Heart failure is a condition where the heart fails to pump blood in order to maintain the metabolic needs of the body. In most cases heart failure is a chronic, long-standing, and ongoing condition but it can develop suddenly.
Heart failure results when the over worked heart muscle does not work as efficiently as it used to. Any factor that increases the heart workload may initiate heart failure. It is most commonly seen in old age and common causes are:
- Coronary Artery Disease – causes narrowed arteries that decrease the blood supply to the heart muscle
- Previous heart attack – interferes with the heart muscle's normal functioning
- High blood pressure – causes the heart to work harder than usual
Other causes of heart failure include
- Valvular heart disease e.g., Aortic Stenosis
- Congenital heart defects
- Cardiomyopathy – disease of the heart musle
- Lung disease
- Arrythmias – irregular heartbeat
How will you feel?
The "failing" heart keeps working but not as efficiently as it should. People with heart failure can't exert themselves because they become short of breath and tired.

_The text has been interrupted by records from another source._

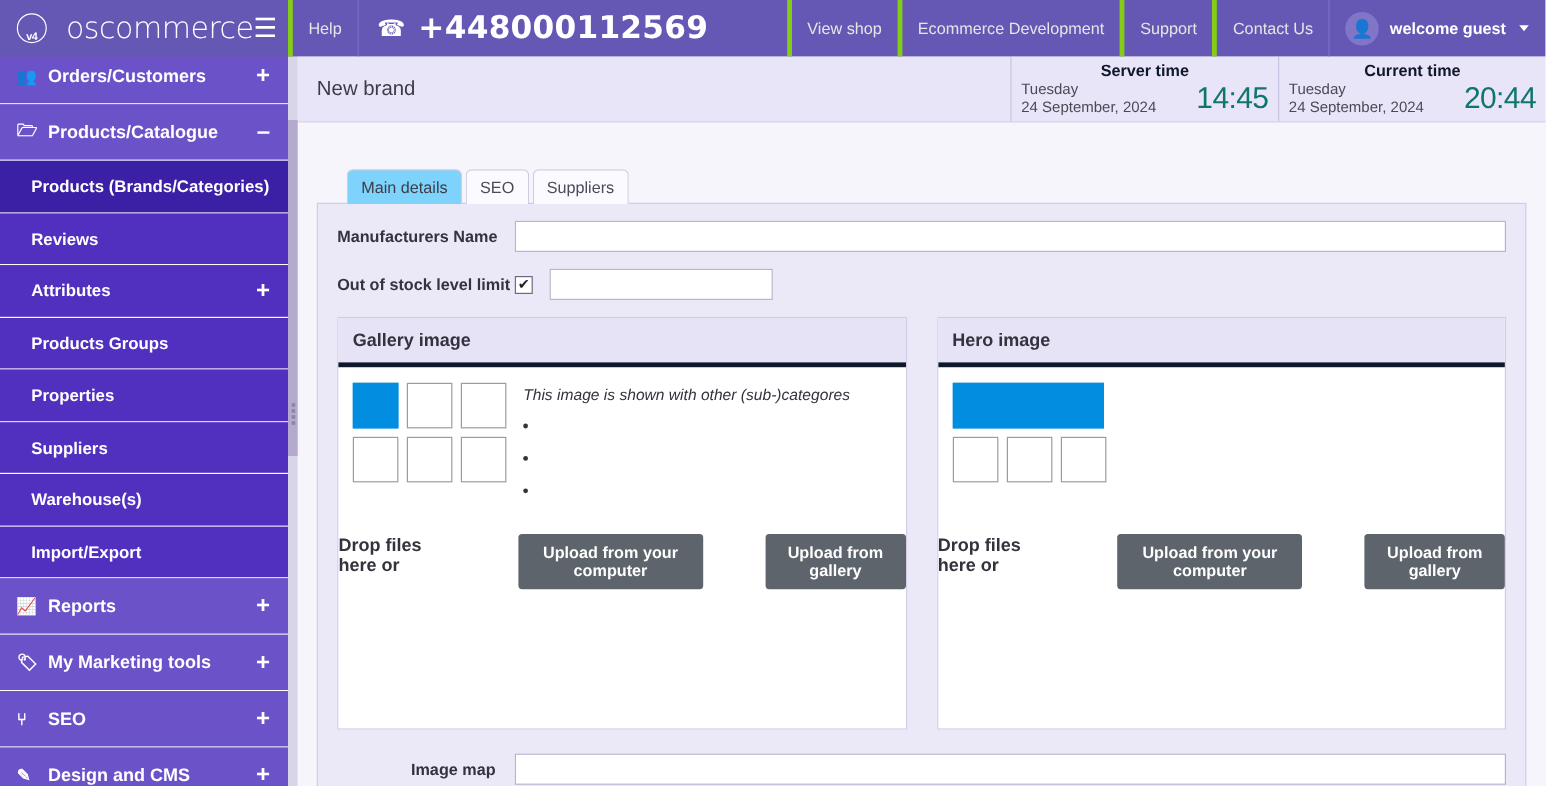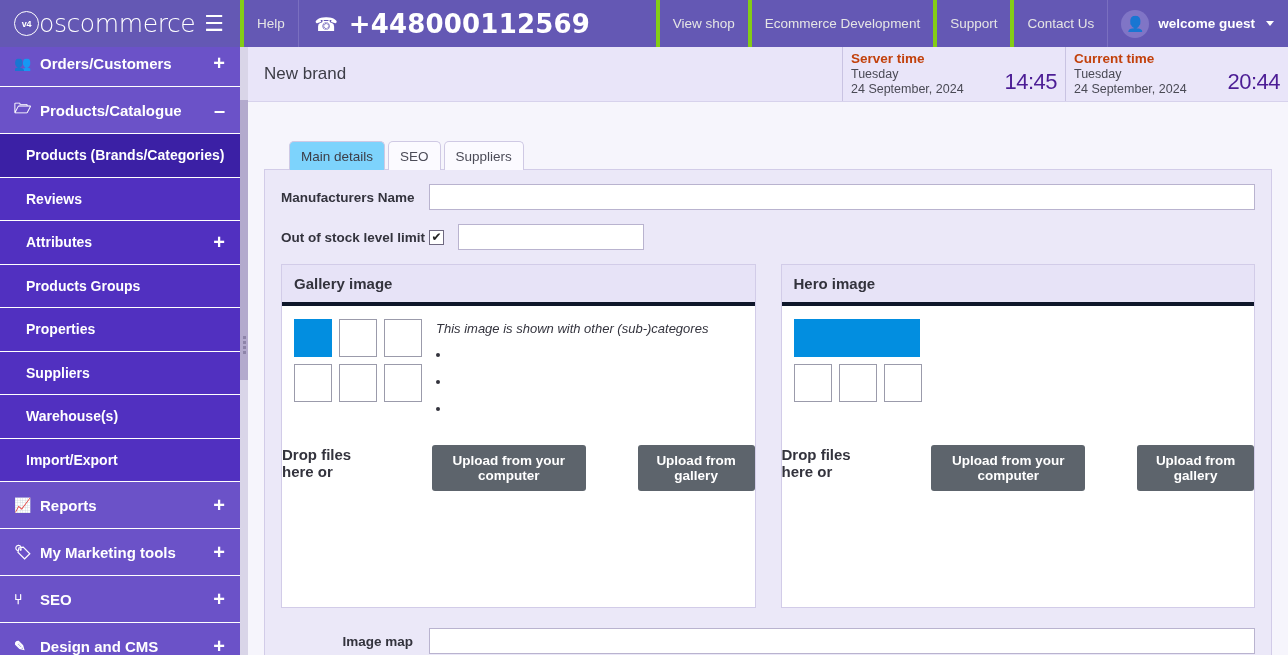"v4" .brand-logo-circle { align-items: center -> flex-end; margin-right: 0 -> 16px }
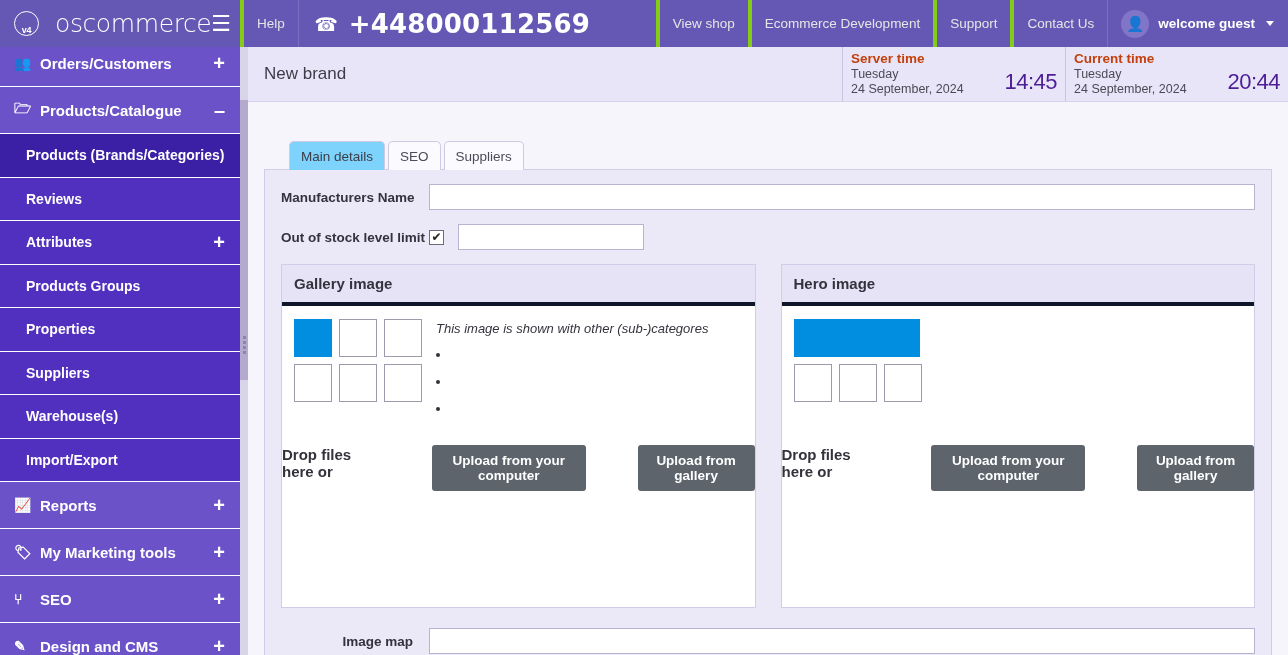"Server time" .clock-title { color: #c2410c -> #0f172a; text-align: none -> center }
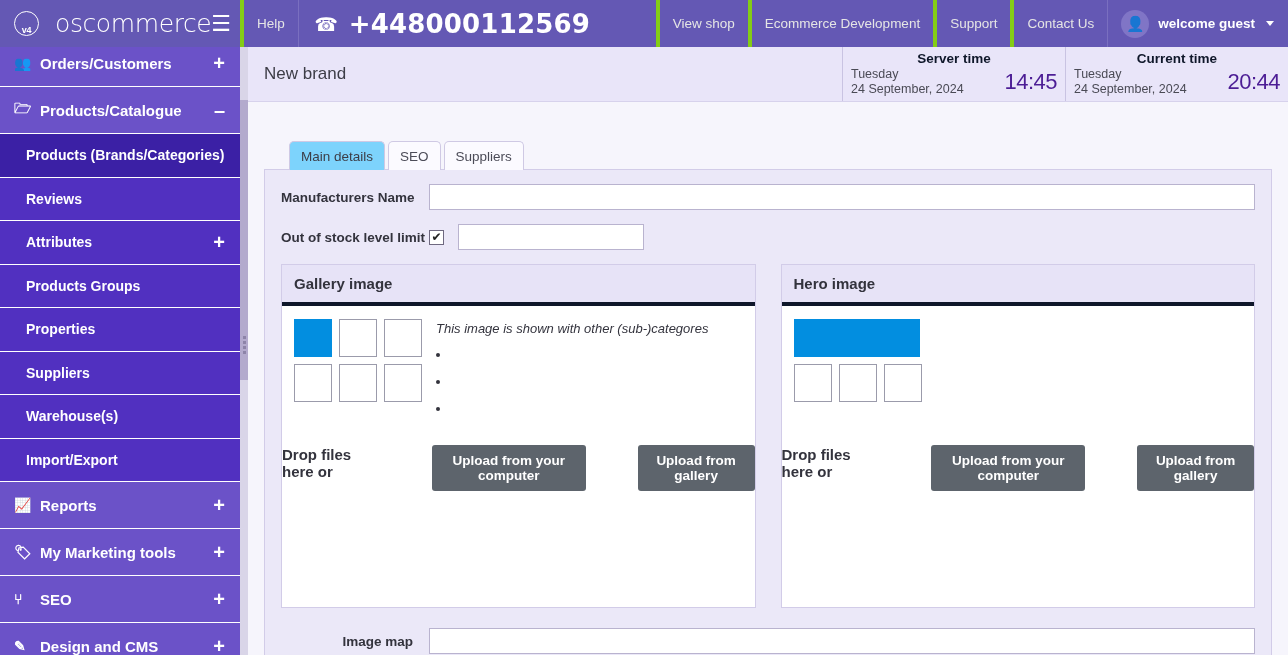"14:45" .clock-time { color: #4c1d95 -> #0f766e; font-size: 22px -> 25px }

- Breathlessness and difficulty in breathing
- Weight gain due to fluid retention
- Inability to lie flat in bed due to fluid retention in lungs
- Swelling in legs (edema)
It is useful to consult a doctor if you feel fatigue or sudden weight gain.
Any factor that increases the heart workload may aggravate existing heart failure or initiate heart failure.
Some aggravating factors are
- Arrhythmias (irregular heart beat)
- Anemia (decreased hemoglobin in blood)
- Hormonal factors e.g., increased thyroid hormone
The heart is a vital organ that helps pump blood to every organ in the body. When the heart fails considerable changes occur in the heart as well as other organs as fluid starts accumulating.
Some major changes are
The heart tries to compensate by increasing the blood flow from the heart and the heart size may increase
Swelling and fluid accumulation in the lungs (Pulmonary edema) and hence difficulty in breathing
Kidneys begin to lose their normal ability to excrete salt (sodium) and water. As a result, the kidneys may begin to fail
Over time, untreated heart failure will affect virtually every organ in the body.
Fluid accumulation in the liver impairs its ability to excrete toxins from the body and produce essential proteins.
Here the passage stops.